### WHAT YOU SHOULD DO:
Omit all pictures and transcribe only the lines in the entries below that run from the line with "color: #8b5cf6 ->" through the line with "font-size: 14px ->".

### RECORDS FOR THIS EXERCISE:
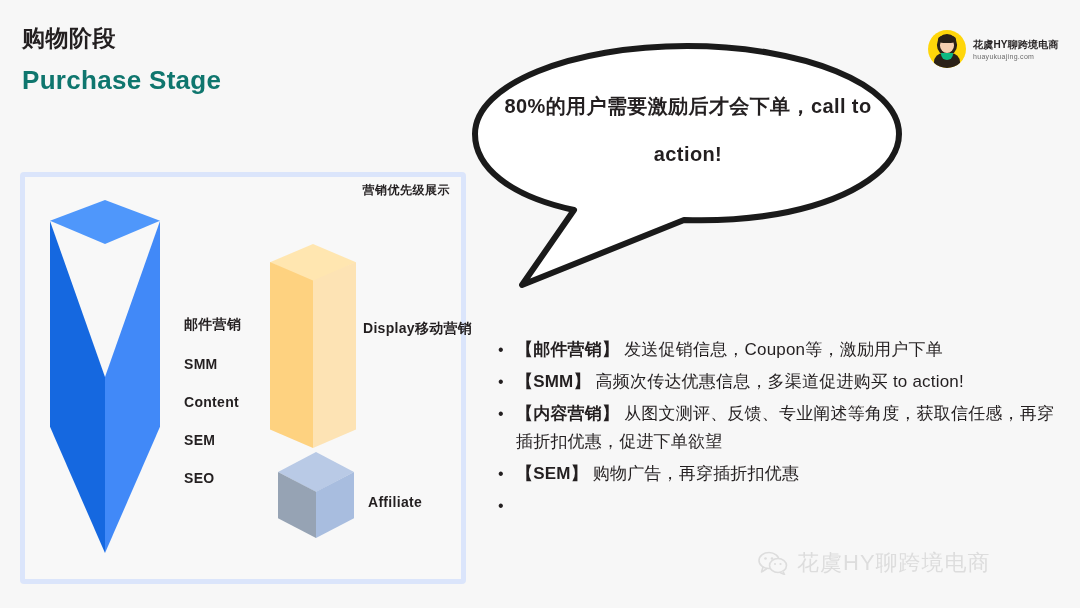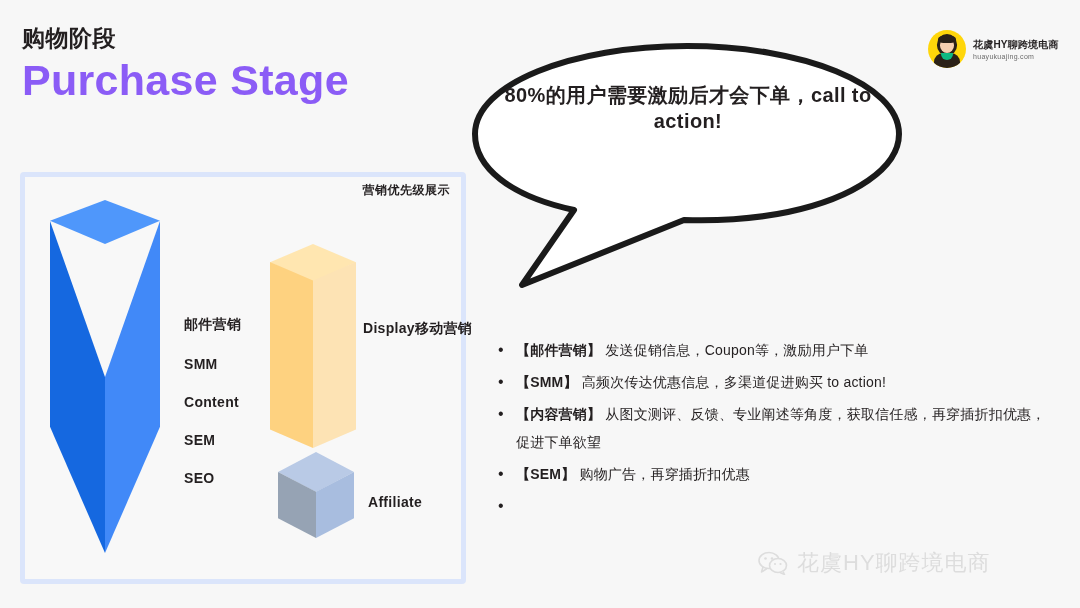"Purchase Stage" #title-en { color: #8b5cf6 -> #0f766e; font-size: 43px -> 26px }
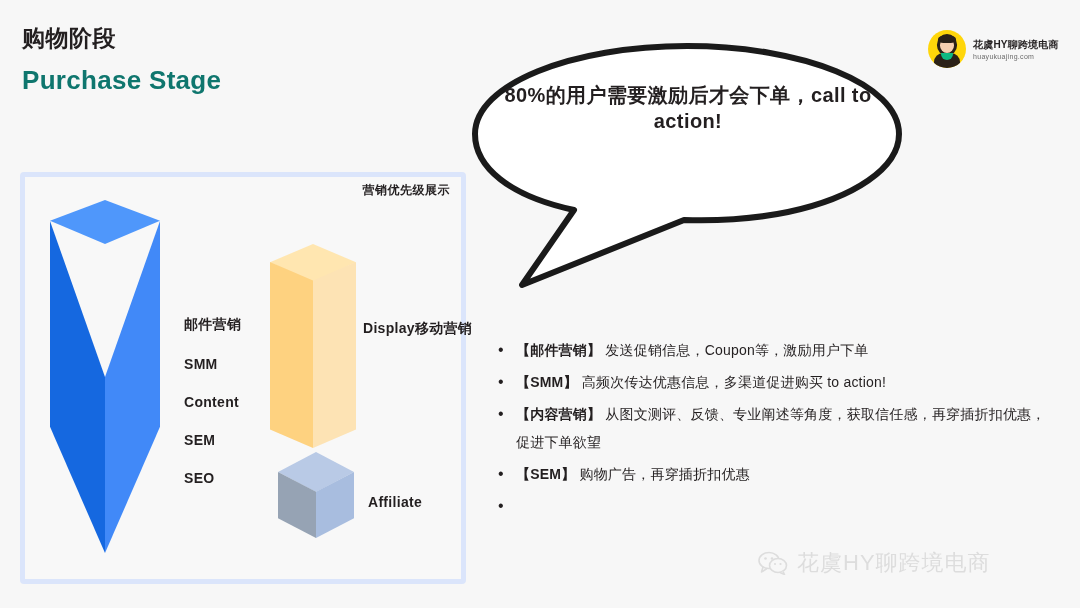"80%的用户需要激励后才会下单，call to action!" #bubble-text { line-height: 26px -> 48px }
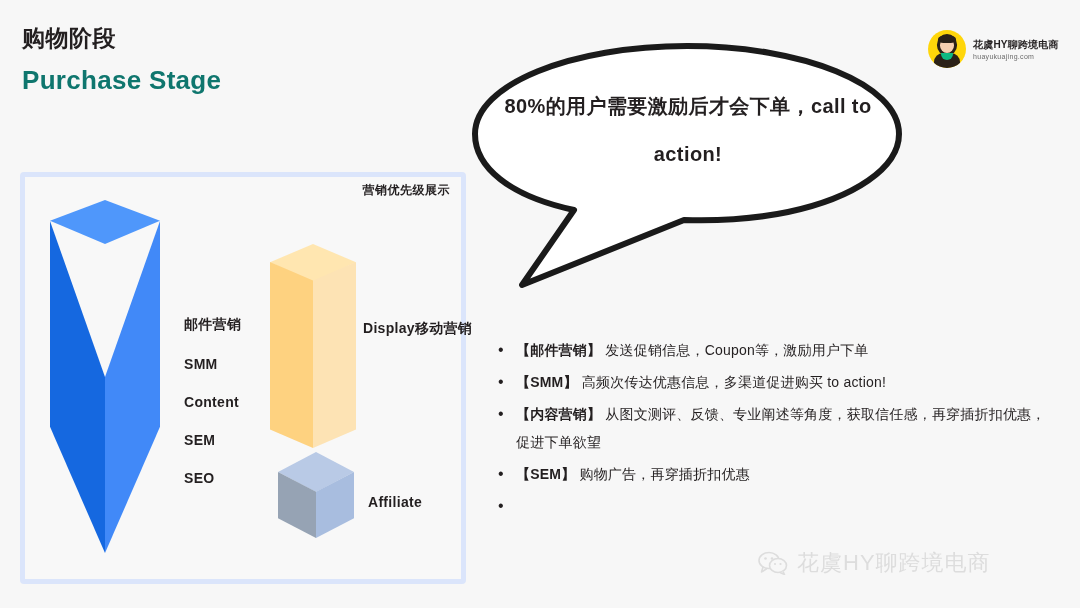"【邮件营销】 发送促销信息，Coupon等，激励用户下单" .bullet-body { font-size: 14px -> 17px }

...

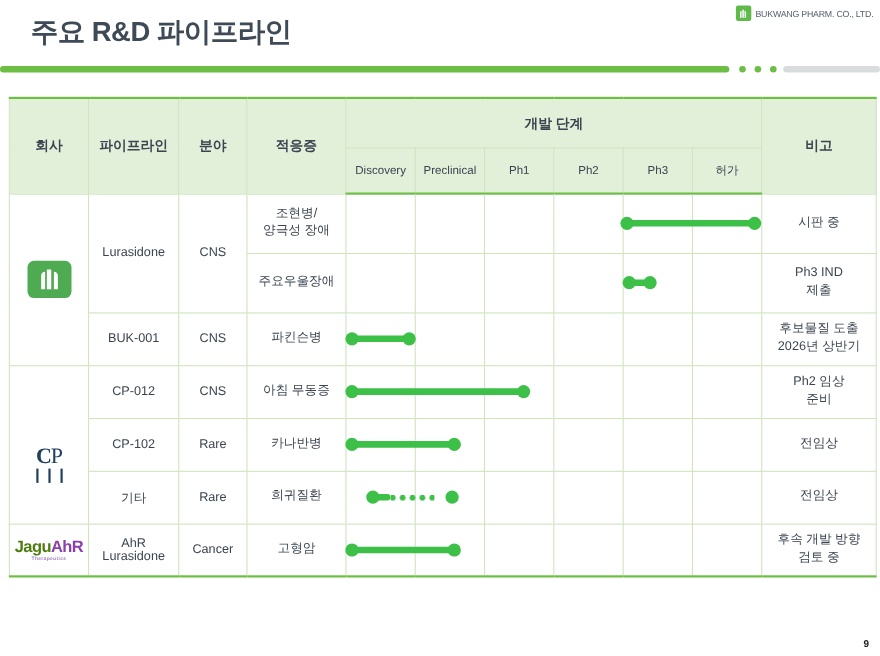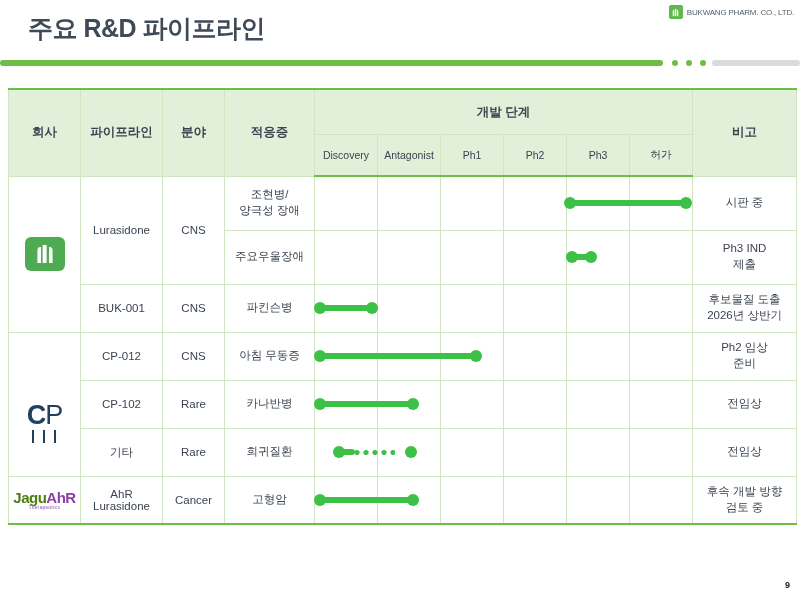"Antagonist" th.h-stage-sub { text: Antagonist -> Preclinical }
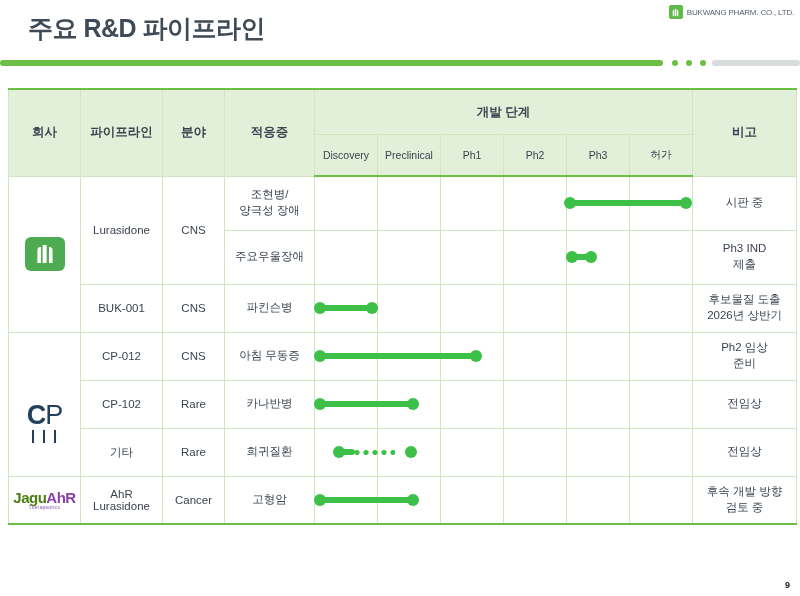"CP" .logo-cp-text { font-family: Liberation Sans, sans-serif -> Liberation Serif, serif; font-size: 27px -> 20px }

### PROBLEM SOLUTION:
"Purchase Stage" #title-en { color: #8b5cf6 -> #0f766e; font-size: 43px -> 26px }
"80%的用户需要激励后才会下单，call to action!" #bubble-text { line-height: 26px -> 48px }
"【邮件营销】 发送促销信息，Coupon等，激励用户下单" .bullet-body { font-size: 14px -> 17px }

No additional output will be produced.